START RECORDS FOR THE EXERCISE

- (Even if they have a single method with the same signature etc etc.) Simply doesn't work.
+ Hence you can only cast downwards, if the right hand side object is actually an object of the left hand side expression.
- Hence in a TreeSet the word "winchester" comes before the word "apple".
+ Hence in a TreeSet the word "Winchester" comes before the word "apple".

END RECORDS FOR THE EXERCISE
START RECORDS FOR THE EXERCISE

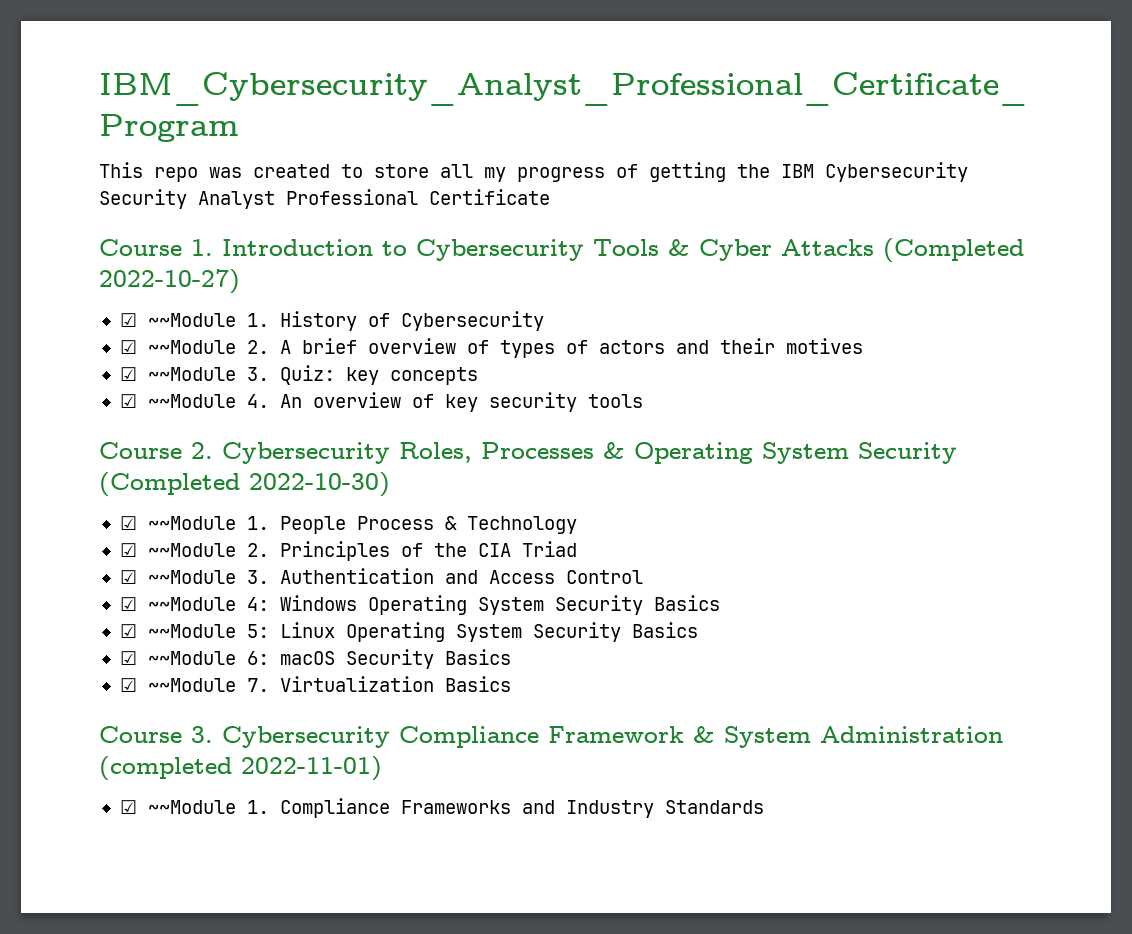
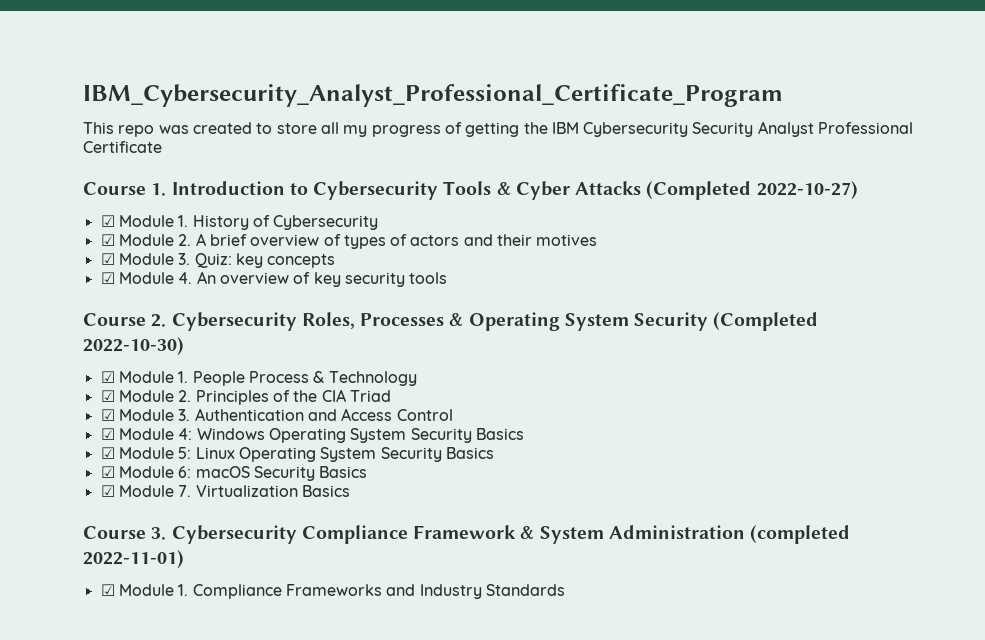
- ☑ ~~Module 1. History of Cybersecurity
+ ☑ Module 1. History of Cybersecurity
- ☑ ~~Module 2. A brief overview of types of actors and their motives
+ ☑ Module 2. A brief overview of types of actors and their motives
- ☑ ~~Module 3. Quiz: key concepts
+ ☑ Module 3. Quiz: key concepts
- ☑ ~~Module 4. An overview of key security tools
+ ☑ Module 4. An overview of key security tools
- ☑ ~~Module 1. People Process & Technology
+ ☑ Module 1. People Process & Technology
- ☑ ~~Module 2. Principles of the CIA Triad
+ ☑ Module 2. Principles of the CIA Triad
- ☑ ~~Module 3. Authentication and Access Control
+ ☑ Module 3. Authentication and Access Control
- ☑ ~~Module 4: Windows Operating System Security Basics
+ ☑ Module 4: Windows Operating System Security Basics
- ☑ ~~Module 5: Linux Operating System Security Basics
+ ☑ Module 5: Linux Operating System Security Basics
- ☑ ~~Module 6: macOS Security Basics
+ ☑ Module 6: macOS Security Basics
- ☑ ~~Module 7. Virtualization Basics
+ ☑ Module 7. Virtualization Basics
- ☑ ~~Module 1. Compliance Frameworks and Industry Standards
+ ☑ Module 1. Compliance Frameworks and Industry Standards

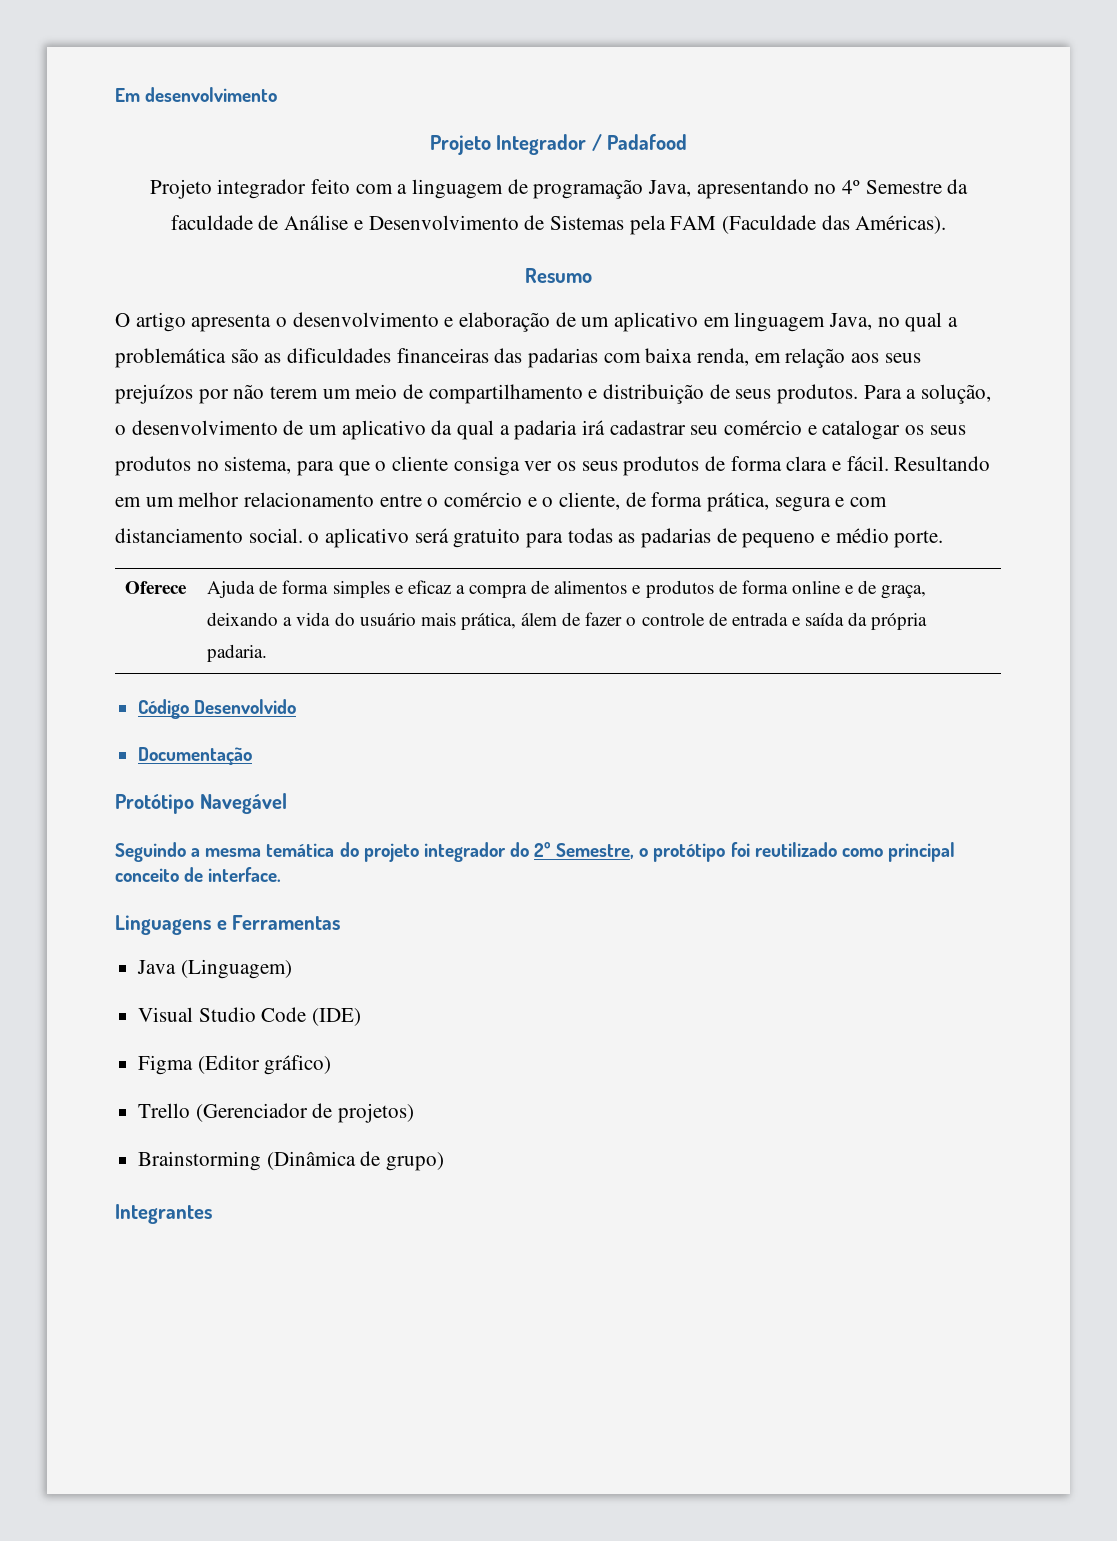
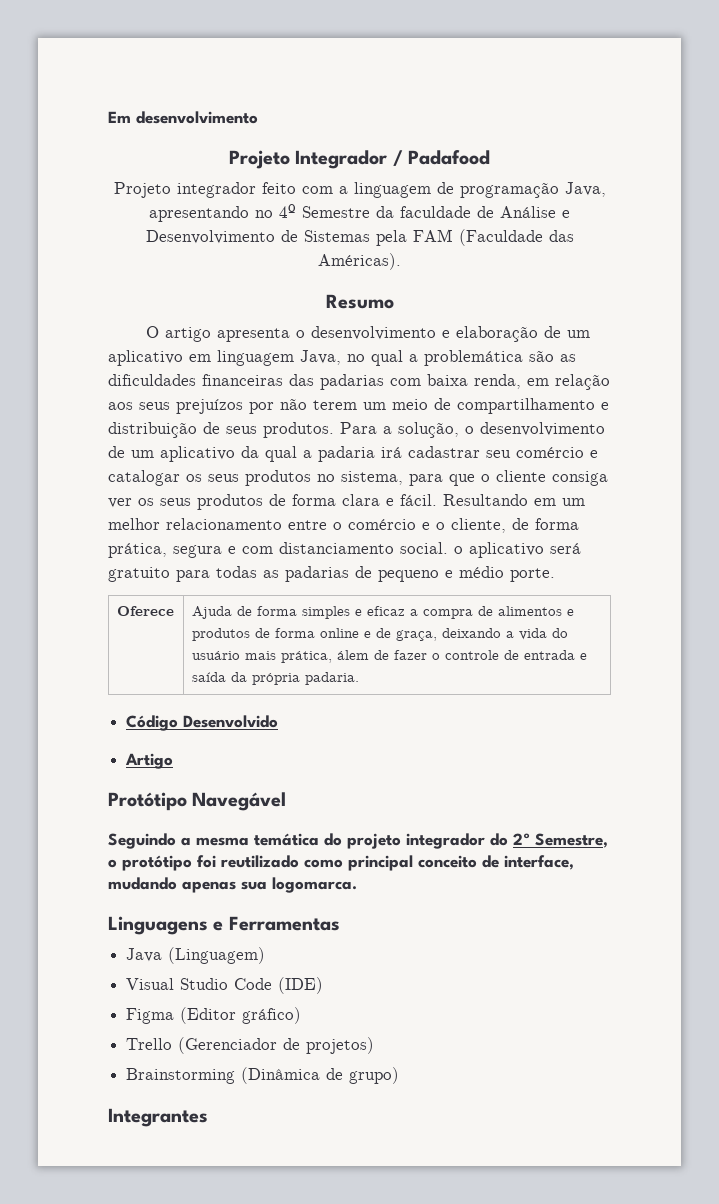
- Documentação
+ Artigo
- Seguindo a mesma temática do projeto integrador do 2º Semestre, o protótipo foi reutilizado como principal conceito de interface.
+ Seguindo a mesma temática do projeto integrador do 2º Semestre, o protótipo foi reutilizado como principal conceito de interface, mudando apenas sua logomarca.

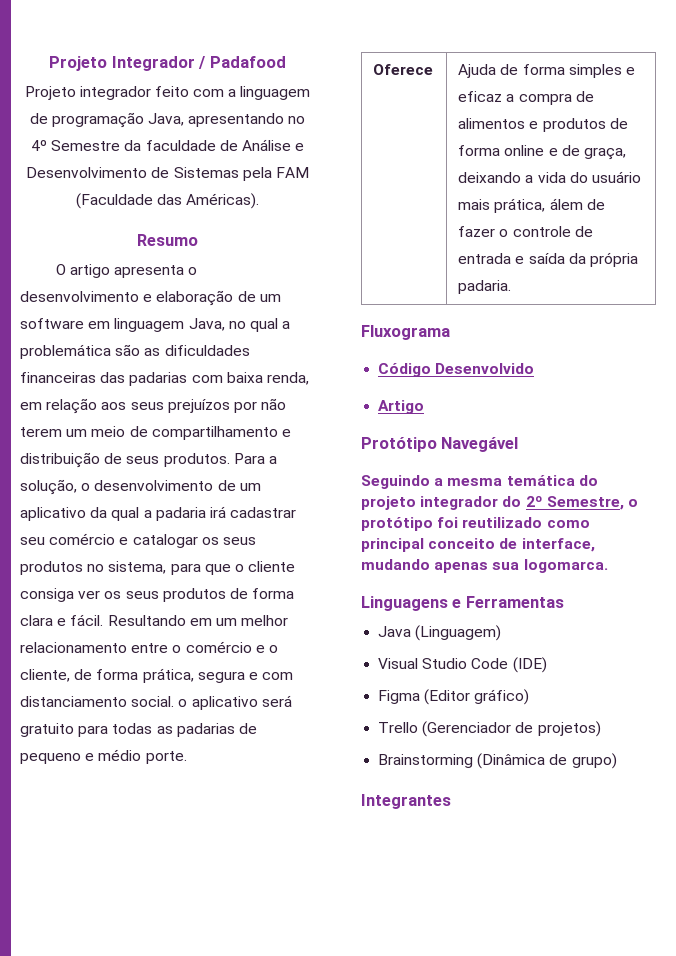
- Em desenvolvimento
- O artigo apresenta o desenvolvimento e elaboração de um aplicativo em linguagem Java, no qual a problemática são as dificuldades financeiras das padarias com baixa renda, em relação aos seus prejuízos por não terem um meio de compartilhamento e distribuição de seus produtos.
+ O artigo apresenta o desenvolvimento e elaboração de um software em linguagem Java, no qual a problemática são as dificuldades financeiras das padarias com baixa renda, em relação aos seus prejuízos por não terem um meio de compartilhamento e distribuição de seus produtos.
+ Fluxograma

END RECORDS FOR THE EXERCISE

## EXERCISE GOAL
Write out exactly the run of lines above that starts at the line containing "- ☑ ~~Module 1. Compliance" and ends at the line containing "- Em desenvolvimento". Include both, and leave the pictures out.

## SOLUTION FOR THIS PROBLEM
- ☑ ~~Module 1. Compliance Frameworks and Industry Standards
+ ☑ Module 1. Compliance Frameworks and Industry Standards

- Documentação
+ Artigo
- Seguindo a mesma temática do projeto integrador do 2º Semestre, o protótipo foi reutilizado como principal conceito de interface.
+ Seguindo a mesma temática do projeto integrador do 2º Semestre, o protótipo foi reutilizado como principal conceito de interface, mudando apenas sua logomarca.

- Em desenvolvimento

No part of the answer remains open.